- [What is expected]
What you produce should be every line from the data that includes "uvedenou".

Data items
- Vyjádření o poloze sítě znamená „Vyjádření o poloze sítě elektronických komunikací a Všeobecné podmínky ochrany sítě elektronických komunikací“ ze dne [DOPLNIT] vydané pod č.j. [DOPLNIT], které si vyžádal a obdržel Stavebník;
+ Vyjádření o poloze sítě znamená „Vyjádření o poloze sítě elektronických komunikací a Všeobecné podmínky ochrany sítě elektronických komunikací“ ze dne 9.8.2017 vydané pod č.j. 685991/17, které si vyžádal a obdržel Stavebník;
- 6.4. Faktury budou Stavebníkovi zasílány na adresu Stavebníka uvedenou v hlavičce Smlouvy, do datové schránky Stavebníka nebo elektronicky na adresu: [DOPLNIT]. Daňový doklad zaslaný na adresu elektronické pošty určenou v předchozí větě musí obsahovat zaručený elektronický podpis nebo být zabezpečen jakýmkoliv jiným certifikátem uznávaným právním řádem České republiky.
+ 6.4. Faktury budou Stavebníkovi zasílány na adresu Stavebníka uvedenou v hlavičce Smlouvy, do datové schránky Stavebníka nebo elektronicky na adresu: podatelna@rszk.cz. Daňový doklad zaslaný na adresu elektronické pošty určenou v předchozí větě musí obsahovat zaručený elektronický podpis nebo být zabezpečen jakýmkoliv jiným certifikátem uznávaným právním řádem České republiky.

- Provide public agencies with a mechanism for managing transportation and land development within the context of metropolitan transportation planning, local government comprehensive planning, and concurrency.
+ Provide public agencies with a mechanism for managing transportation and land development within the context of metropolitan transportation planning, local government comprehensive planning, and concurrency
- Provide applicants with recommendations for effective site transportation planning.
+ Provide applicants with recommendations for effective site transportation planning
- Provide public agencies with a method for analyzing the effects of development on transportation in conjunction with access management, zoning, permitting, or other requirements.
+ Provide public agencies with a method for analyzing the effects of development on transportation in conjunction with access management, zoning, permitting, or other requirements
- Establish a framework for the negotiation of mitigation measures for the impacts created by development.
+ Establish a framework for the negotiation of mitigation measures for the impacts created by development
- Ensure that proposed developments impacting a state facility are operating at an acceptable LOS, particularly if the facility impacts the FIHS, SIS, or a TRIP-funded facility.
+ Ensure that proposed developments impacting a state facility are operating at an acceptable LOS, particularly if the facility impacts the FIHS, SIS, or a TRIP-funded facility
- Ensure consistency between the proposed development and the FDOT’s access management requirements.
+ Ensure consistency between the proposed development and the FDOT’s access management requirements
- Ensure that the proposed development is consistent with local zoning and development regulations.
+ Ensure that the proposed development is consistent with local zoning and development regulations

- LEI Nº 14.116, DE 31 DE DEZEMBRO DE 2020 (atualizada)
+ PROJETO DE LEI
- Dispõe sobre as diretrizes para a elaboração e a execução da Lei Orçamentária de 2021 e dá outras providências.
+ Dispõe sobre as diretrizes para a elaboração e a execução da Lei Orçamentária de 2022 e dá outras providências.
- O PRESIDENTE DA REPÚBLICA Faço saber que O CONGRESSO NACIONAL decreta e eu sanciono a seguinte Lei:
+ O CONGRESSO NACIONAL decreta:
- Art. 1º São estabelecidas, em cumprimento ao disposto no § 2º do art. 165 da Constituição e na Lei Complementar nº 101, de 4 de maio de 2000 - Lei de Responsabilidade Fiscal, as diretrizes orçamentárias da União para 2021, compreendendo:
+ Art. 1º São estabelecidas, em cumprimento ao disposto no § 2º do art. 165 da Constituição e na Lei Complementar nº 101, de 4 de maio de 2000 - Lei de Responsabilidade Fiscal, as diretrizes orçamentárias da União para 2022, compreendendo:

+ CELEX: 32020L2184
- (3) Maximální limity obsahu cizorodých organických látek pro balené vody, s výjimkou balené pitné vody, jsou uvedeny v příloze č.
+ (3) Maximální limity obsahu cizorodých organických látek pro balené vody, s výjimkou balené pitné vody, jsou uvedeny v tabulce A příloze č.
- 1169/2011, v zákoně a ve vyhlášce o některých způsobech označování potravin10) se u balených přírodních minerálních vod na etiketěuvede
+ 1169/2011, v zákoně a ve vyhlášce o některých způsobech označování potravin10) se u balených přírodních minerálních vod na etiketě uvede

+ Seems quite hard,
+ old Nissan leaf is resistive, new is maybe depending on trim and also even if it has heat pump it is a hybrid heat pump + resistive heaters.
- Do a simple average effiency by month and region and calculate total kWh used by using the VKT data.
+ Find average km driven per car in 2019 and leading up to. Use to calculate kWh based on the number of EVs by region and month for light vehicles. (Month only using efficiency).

- [Answer space]
- 6.4. Faktury budou Stavebníkovi zasílány na adresu Stavebníka uvedenou v hlavičce Smlouvy, do datové schránky Stavebníka nebo elektronicky na adresu: [DOPLNIT]. Daňový doklad zaslaný na adresu elektronické pošty určenou v předchozí větě musí obsahovat zaručený elektronický podpis nebo být zabezpečen jakýmkoliv jiným certifikátem uznávaným právním řádem České republiky.
+ 6.4. Faktury budou Stavebníkovi zasílány na adresu Stavebníka uvedenou v hlavičce Smlouvy, do datové schránky Stavebníka nebo elektronicky na adresu: podatelna@rszk.cz. Daňový doklad zaslaný na adresu elektronické pošty určenou v předchozí větě musí obsahovat zaručený elektronický podpis nebo být zabezpečen jakýmkoliv jiným certifikátem uznávaným právním řádem České republiky.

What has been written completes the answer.